M.W: To książka o samotności. Pobudzone ciało, łaknące usta nie mają nikogo. Mimo tego, nie chcą zbudzić fotografii-to z wiersza "Erotyczna relacja". Cenisz sobie trzymanie cielesności na łańcuchu?

A.A: Ciało na łańcuchu? Kojarzy mi się to raczej z rytuałami BDSM. Bohaterka „Erotycznej relacji” nie musi uciekać się do aktów przemocy na samej sobie ani na obiekcie uczuć. Zresztą ona kocha tak gorliwie, że za nic nie przekroczyłaby granic, jakie w naturalny sposób zostały ustanowione przez mężczyznę, otoczyła go nawet dodatkową powłoką ochronną. Ale to nie z tej przyczyny spotyka ją samotność. Jak to zwykle bywa: ktoś kocha totalnie, a ktoś drugi nie jest przygotowany, by aż tyle mu ofiarowywano albo w ogóle nie potrzebuje takiej miłości.
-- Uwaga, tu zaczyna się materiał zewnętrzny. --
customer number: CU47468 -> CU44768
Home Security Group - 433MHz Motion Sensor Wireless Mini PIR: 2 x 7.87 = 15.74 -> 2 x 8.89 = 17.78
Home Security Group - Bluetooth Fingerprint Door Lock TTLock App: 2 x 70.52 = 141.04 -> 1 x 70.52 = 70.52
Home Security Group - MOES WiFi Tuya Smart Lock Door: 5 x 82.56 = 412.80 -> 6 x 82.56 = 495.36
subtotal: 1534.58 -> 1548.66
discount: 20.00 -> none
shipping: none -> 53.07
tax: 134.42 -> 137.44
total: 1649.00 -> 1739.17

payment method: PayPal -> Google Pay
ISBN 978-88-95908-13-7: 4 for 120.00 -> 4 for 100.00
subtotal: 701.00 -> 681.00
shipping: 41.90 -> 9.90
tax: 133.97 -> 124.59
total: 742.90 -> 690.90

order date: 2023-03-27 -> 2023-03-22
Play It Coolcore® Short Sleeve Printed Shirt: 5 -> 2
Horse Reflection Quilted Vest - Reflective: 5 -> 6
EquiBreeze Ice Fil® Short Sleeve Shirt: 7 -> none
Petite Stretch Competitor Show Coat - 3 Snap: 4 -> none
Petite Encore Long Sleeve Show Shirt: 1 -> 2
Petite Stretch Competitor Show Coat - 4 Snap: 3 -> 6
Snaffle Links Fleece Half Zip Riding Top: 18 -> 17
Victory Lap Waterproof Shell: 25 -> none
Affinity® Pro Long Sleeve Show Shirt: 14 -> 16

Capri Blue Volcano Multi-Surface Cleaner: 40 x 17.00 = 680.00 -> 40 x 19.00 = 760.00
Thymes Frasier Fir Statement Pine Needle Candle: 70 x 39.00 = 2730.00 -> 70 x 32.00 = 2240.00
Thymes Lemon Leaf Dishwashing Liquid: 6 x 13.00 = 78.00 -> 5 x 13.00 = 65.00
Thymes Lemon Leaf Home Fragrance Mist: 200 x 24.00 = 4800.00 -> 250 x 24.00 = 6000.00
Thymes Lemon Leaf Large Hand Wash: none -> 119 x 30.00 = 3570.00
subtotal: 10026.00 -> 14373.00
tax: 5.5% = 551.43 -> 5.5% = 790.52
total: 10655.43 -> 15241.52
M.W: Miłość odbiera czy daje? Chce się powiedzieć, że daje. Z pewnością nie odbiera, to do miłości niepodobne. Jednak głębokie uczucie to również stan umysłu, uczucie emanuje na zewnątrz. Zmienia nasz system wartości, ponieważ zmienia nas, nasze duchowe życie. "Straciłam wszystko" - to tytuł wiersza o miłości. Jak to jest, miłość odbiera?
A.A: No jasne, że odbiera. Przecież miłość to oszołomienie, które oczywiście dużo daje, jako że wchodzimy w głębię interakcji z drugą osobą, ale równolegle ogranicza, bo powoduje całkowite skupienie się na ukochanym i wtedy to właśnie świat może iść w odstawkę - zacytuję samą siebie: „w głowie miałam tylko twój głos”... Ale czy zmienia nas duchowo? Ja tam jestem zdania, że to chemia i zamroczenie za sprawą przestrojenia hormonalnego w organizmie. Czasem bardzo długotrwałe zamroczenie.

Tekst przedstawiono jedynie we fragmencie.